Il s’agit donc d’une situation, dans le second cas, où il n’y a pas de refus de la part de la communauté et Krémbergui, c’est ainsi qu’il s’appelle, passe complètement inaperçu dans son rôle de femme, par opposition à Chachubutawachugi qui, lui, étant resté un « homme » sans pouvoir agir comme tel ‘ « littéralement,[…] ’ ‘ ne se trouvait nulle part  ’ ‘ » 232 . C’est dire si la reconnaissance d’un rôle a un rapport direct et dynamiqueavec l’institution d’un espace social ; espace social qui est de ce fait déterminé par les rôles qu’y assument les sujets sociaux mais également déterminant dans les pratiques qu’ils peuvent y assumer. Ce paradoxe sociologique est, nous semble-t-il, l’objet auquel nous pouvons nous intéresser dans une perspective communicationnelle de l’Espace Public.

C’est par ce biais que l’Espace Public comme idéal-type d’analyse de la publicité nous semble pertinent. Nous devons donc l’aborder non seulement comme un lieu pour la participation politique, mais également comme un lieu d’existence sociale, en ce qu’il désigne la possibilité de mise en visibilité des individus, de leurs discours, de leurs attitudes, de leurs postures et de leurs représentations. C’est le lieu, autrement dit, de mise en récit des mondes vécus.

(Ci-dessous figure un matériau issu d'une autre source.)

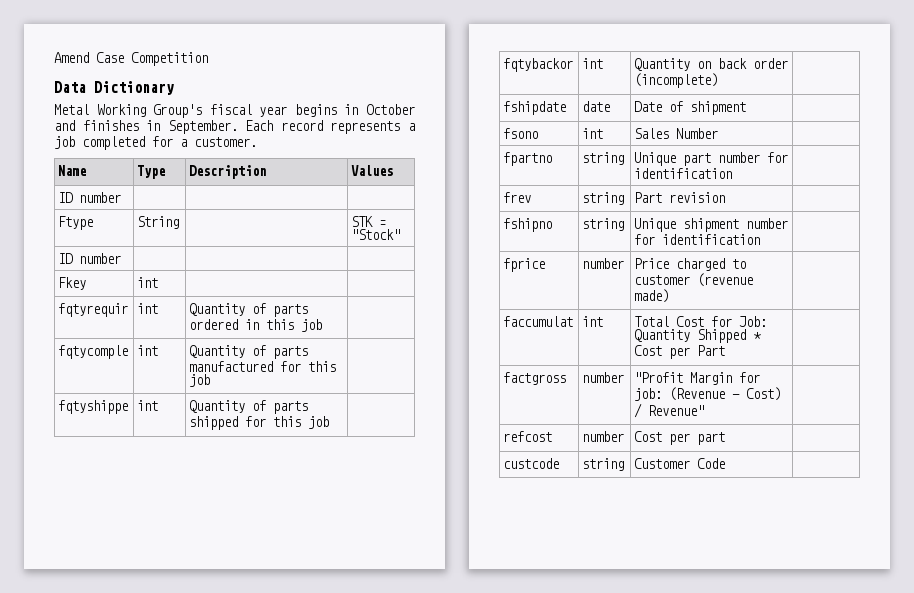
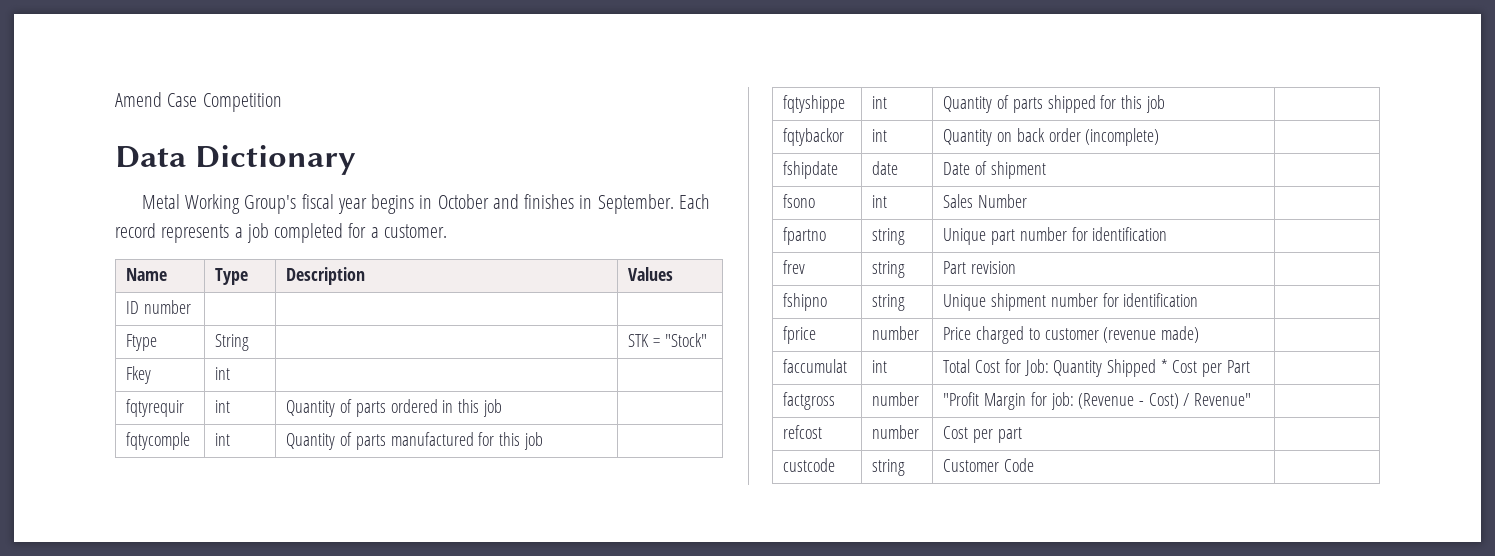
[58,253,122,264] // ID number | | | -> (707, 340) none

Nous avons montré dans la première partie comment les institutions médiatiques composant notre corpus (les journaux d’information et les affiches politiques) devenait des instances d’énonciation. Il convient maintenant de se pencher sur le processus d’énonciation mis en place par ces instances afin de pouvoir délimiter la réalité discursive contenue dans le corpus.

Notes
225.

HABERMAS, J : 1987 op.cit, (p. 205).

226.

La notion de vita activa, commence chez Hannah Arendt, par la définition de l’homme public comme celui qui possède, dans sa sphère privée, des femmes et des esclaves. ARENDT, H : La condition de l’homme moderne, Calmann-Lévy, Paris 1993

227.

HABERMAS, J : L’Espace public, Payot, Paris 1993 (p. 20).

228.

DERVILLE, G: Le pouvoir des médias. Mythes et réalités, PUG, Grenoble 2005 et WOLF, M : Los efectos sociales de los media, Paidós, Barcelona 1994 pour citer deux, parmi les nombreux ouvrages traçant les théories classiques sur le rôle social des médias. LE GRIGNOU, B : Du côté du public. Usages et réceptions de la télévision, Economica, Paris 2003 pour les approches focalisées sur le public, un peu moins développées historiquement, mais également présentes aujourd’hui dans les recherches en communication.

229.

Le caractère discriminant de cette respectabilité va de soi, bien évidemment, de même qu’elle est visible dans la comparaison avec les hommes sous privilégiés et non par rapport à l’ensemble du corps social.

230.

CLASTRES, P : La société contre l’état, Minuit, Paris 1974, 186 P.

231.

Idem (p.95).

232.

Ibid (p. 96) C’est l’auteur qui souligne.